A few weeks later, R.J. brought the plate to Lucy’s house.
Lucy examined it with a magnifying glass. “Hey, looks to me like a Woodfield Pottery product, all right. Of course, we can’t be certain. They had a distinctive marking, a merged T and R in black paint on the bottom of every piece. If this plate ever had the marking, it’s been worn away.” She looked curiously at the seven surviving rusty letters on the face of the plate—ah and od, and o, and again od, and picked with a fingernail at the h. “Funny color. Is that ink, do you think?”
“I don’t know. It looks like blood,” R.J. ventured, and Lucy grinned.
“Nah. I guarantee it ain’t blood. Look, why not let me take this to work with me and see what I can come up with?”
“Sure.” So R.J. left it with Lucy, even though she was curiously reluctant to give up the plate even for a short time.
Despite the cold and the deep snow, there was a scratching at the door early one evening. And another scratching. To R.J.’s relief, when she opened the door, instead of a wolf or a bear, the cat walked in and ambled from room to room.

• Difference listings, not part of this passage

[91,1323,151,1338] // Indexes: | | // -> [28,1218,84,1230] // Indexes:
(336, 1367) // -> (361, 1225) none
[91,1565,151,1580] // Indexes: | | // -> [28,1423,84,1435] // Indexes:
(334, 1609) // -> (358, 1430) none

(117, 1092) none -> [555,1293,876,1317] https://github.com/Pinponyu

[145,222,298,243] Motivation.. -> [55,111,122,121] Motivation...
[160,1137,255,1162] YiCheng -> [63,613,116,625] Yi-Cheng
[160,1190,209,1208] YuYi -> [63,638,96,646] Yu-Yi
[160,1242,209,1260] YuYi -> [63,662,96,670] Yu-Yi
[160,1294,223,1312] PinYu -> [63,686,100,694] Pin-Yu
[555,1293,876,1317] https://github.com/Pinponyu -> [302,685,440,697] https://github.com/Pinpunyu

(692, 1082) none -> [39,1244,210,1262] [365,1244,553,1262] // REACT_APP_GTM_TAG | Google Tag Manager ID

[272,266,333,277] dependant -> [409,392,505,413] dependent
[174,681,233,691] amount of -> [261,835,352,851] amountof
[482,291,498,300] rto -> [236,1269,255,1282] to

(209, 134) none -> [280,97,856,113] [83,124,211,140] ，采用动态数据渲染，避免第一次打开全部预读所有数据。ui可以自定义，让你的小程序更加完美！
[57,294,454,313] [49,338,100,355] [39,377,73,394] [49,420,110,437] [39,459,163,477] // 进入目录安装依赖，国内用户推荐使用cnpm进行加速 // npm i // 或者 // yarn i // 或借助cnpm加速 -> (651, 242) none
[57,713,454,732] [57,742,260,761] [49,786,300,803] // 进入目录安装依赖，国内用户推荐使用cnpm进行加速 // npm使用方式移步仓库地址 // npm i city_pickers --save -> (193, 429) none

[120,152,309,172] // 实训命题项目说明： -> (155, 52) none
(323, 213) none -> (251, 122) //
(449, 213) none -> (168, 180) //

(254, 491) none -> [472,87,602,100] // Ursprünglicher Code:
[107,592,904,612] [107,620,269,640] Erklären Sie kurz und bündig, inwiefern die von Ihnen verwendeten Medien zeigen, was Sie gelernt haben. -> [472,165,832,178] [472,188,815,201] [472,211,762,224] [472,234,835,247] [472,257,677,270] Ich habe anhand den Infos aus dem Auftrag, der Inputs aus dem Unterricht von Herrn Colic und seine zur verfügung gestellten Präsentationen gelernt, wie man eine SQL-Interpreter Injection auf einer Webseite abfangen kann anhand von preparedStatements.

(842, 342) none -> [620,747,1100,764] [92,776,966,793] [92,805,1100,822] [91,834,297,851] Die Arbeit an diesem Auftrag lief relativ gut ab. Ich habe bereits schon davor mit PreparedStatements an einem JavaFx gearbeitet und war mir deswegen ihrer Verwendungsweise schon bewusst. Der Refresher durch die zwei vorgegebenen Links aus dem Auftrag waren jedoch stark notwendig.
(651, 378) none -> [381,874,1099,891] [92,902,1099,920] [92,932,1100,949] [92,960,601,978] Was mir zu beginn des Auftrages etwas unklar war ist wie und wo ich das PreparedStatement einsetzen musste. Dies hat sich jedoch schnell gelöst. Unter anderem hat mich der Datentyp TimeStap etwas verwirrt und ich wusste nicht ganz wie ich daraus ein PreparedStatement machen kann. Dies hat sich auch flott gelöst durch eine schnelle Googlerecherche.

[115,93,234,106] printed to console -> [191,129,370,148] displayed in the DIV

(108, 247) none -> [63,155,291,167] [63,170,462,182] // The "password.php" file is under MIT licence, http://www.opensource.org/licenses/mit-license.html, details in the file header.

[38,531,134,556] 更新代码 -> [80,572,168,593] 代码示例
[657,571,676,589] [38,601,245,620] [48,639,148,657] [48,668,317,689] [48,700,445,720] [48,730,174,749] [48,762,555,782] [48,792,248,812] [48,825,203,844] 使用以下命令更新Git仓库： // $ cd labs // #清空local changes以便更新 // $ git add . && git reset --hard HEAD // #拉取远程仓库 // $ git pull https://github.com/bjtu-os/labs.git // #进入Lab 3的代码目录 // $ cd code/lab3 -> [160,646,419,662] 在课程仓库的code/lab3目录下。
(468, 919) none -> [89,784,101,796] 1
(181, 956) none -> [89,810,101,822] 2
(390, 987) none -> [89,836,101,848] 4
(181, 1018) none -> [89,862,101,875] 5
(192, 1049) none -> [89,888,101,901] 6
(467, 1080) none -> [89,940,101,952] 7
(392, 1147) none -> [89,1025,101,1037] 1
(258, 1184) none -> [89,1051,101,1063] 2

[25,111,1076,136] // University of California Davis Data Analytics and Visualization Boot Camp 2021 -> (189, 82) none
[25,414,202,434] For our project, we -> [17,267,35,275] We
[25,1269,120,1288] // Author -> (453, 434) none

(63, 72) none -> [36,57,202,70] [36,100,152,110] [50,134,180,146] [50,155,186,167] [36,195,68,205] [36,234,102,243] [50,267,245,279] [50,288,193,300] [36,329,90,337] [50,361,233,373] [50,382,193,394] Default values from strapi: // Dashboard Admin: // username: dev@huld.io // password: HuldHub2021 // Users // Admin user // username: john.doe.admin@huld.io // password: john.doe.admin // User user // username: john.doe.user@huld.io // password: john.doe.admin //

“I’m sorry, Agunah. They’re not here,” R.J. told her.
Agunah stayed less than an hour, and then she stood before the door until R.J. opened it and let her out.
Twice more that week she came and scratched on the door, searched the house disbelievingly, and then departed without deigning to look at R.J.
It was ten days before Lucy Gotelli telephoned, apologizing for the delay. “I’ve done your plate. Nothing to it, really, but we’ve had one minor crisis after another at the museum, and I wasn’t able to deal with it until day before yesterday.”